Uber announced a $250m “stimulus” payment to attract and retain drivers last month and should update investors on how that went when it reports earnings after the market closes today. Lyft reported on Tuesday that rider demand had outpaced available drivers since late February. But it predicted the latter would ditch food delivery apps and come back to ride-sharing, claiming they missed the “camaraderie and meaningful interactions” that came with transporting people rather than meals.

Tim Bradshaw reports the chiefs of the world’s largest food delivery groups, Just Eat Takeaway.com and Delivery Hero, are warning of cut-throat competition caused by a new generation of well-funded instant grocery delivery apps offering heavy discounts.

Uber and Deliveroo are eyeing potential alliances with the new apps, with Uber announcing a partnership with Gopuff in the US on Tuesday, where Uber Eats users see nearly every Gopuff “everyday essentials” category on their app. 

VC firms have been piling into apps that promise to deliver groceries in as little as 10 minutes, thanks to a network of “dark stores” across urban centres in London, Berlin and beyond. “It’s received a ton of venture capital dollars in an incredible amount of time,” said Will Shu, Deliveroo’s chief executive, adding that the apps’ growth was “pretty staggering”.

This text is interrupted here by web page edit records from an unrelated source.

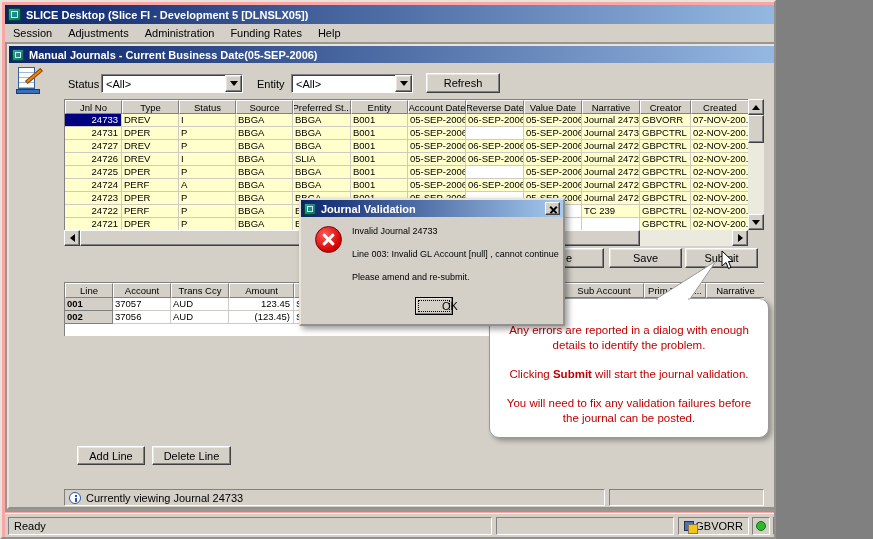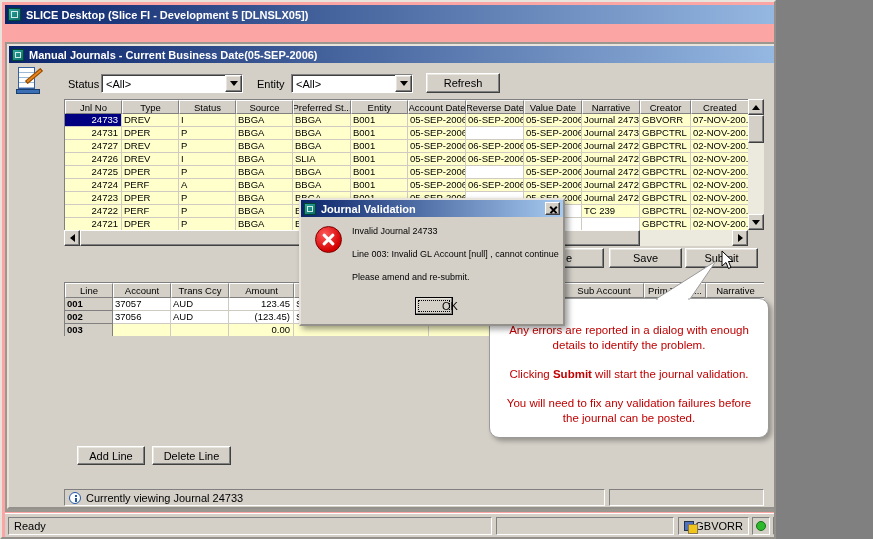--- a/index.html
+++ b/index.html
@@ -138,20 +138,27 @@
   <div class="tb-btn" style="left:817px;top:6px;">
       <span class="abs g-minimize" style="left:0;top:0;width:100%;height:100%;"></span>
     </div>
   <div class="tb-btn" style="left:834px;top:6px;">
       <span class="abs g-maximize" style="left:0;top:0;width:100%;height:100%;"></span>
     </div>
   <div class="tb-btn" style="left:852px;top:6px;">
       <span class="abs g-close" style="left:0;top:0;width:100%;height:100%;"></span>
     </div>
 
+  <div class="abs menubar" style="left:3px;top:22px;width:864px;height:18px;">
+    <span class="menu-item">Session</span>
+    <span class="menu-item">Adjustments</span>
+    <span class="menu-item">Administration</span>
+    <span class="menu-item">Funding Rates</span>
+    <span class="menu-item">Help</span>
+  </div>
 
   <div class="abs" style="left:3px;top:40px;width:864px;height:470px;background:#9a9690;"></div>
   <div class="abs" style="left:5px;top:42px;width:861px;height:465px;background:#d4d0c8;border:2px outset #e8e4dc;"></div>
 
   <div class="abs titlebar-grad" style="left: 7px; top: 44px; width: 857px; height: 17px; background: linear-gradient(90deg, rgb(10, 36, 106), rgb(166, 202, 240));">
     <span class="tb-icon" style="width:12px;height:12px;"></span>
     <span>Manual Journals - Current Business Date(05-SEP-2006)</span>
   </div>
   <div class="tb-btn" style="left:812px;top:46px;width:15px;">
       <span class="abs g-minimize" style="left:0;top:0;width:100%;height:100%;"></span>
@@ -384,31 +391,20 @@
         <div class="g-cell  linehead" style="width:48px;height:13px">002</div>
         <div class="g-cell " style="width:58px;height:13px">37056</div>
         <div class="g-cell " style="width:58px;height:13px">AUD</div>
         <div class="g-cell  num" style="width:65px;height:13px">(123.45)</div>
         <div class="g-cell " style="width:135px;height:13px">S</div>
         <div class="g-cell " style="width:135px;height:13px"></div>
         <div class="g-cell " style="width:80px;height:13px"></div>
         <div class="g-cell " style="width:62px;height:13px"></div>
         <div class="g-cell " style="width:59px;height:13px"></div>
       </div>
-      <div class="g-row" style="height:13px">
-        <div class="g-cell  linehead" style="width:48px;height:13px">003</div>
-        <div class="g-cell  edit" style="width:58px;height:13px"></div>
-        <div class="g-cell  edit" style="width:58px;height:13px"></div>
-        <div class="g-cell  num edit" style="width:65px;height:13px">0.00</div>
-        <div class="g-cell  edit" style="width:135px;height:13px"></div>
-        <div class="g-cell  edit" style="width:135px;height:13px"></div>
-        <div class="g-cell  edit" style="width:80px;height:13px"></div>
-        <div class="g-cell  edit" style="width:62px;height:13px"></div>
-        <div class="g-cell  edit" style="width:59px;height:13px"></div>
-      </div>
     </div>
 
   <div class="abs btn raised" style="left:75px;top:444px;width:68px;height:19px;">Add Line</div>
   <div class="abs btn raised" style="left:150px;top:444px;width:79px;height:19px;">Delete Line</div>
 
   <div class="abs" style="left:62px;top:487px;width:541px;height:17px;border:1px solid;border-color:#808080 #fff #fff #808080;display:flex;align-items:center;padding:0 4px;">
     <span class="ic-info"></span>
     <span style="font-size:11px;">Currently viewing Journal 24733</span>
   </div>
   <div class="abs" style="left:607px;top:487px;width:155px;height:17px;border:1px solid;border-color:#808080 #fff #fff #808080;"></div>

Uber’s food delivery chief, Pierre-Dimitri Gore-Coty, compared the funding frenzy around 10-minute grocery apps to the earlier spending spree around electric bike and scooter rental services such as Bird, Lime, Voi and Tier. “It feels a lot like the micro mobility craziness we had a year or two ago when there was funding everywhere and there were new players literally every week,” he said.

Read More:  India's tech dreams to get a boost amid China-US tensions: report

The Internet of (Five) Things

1. Trump Facebook ban remains
Donald Trump will remain blocked from Facebook after a ruling from the company’s independent oversight board, but the social network must review within the next six months whether this should become permanent. The former president is permanently unable to tweet his displeasure but responded in a statement: “Free Speech has been taken away from the President of the United States because the Radical Left Lunatics are afraid of the truth.”

2. WhatsApp payments back in Brazil
The Facebook-owned messaging app has relaunched a feature in Brazil allowing users to send each other money, after an initial attempt was blocked by regulators, and is now pushing to launch business payments in the market as well.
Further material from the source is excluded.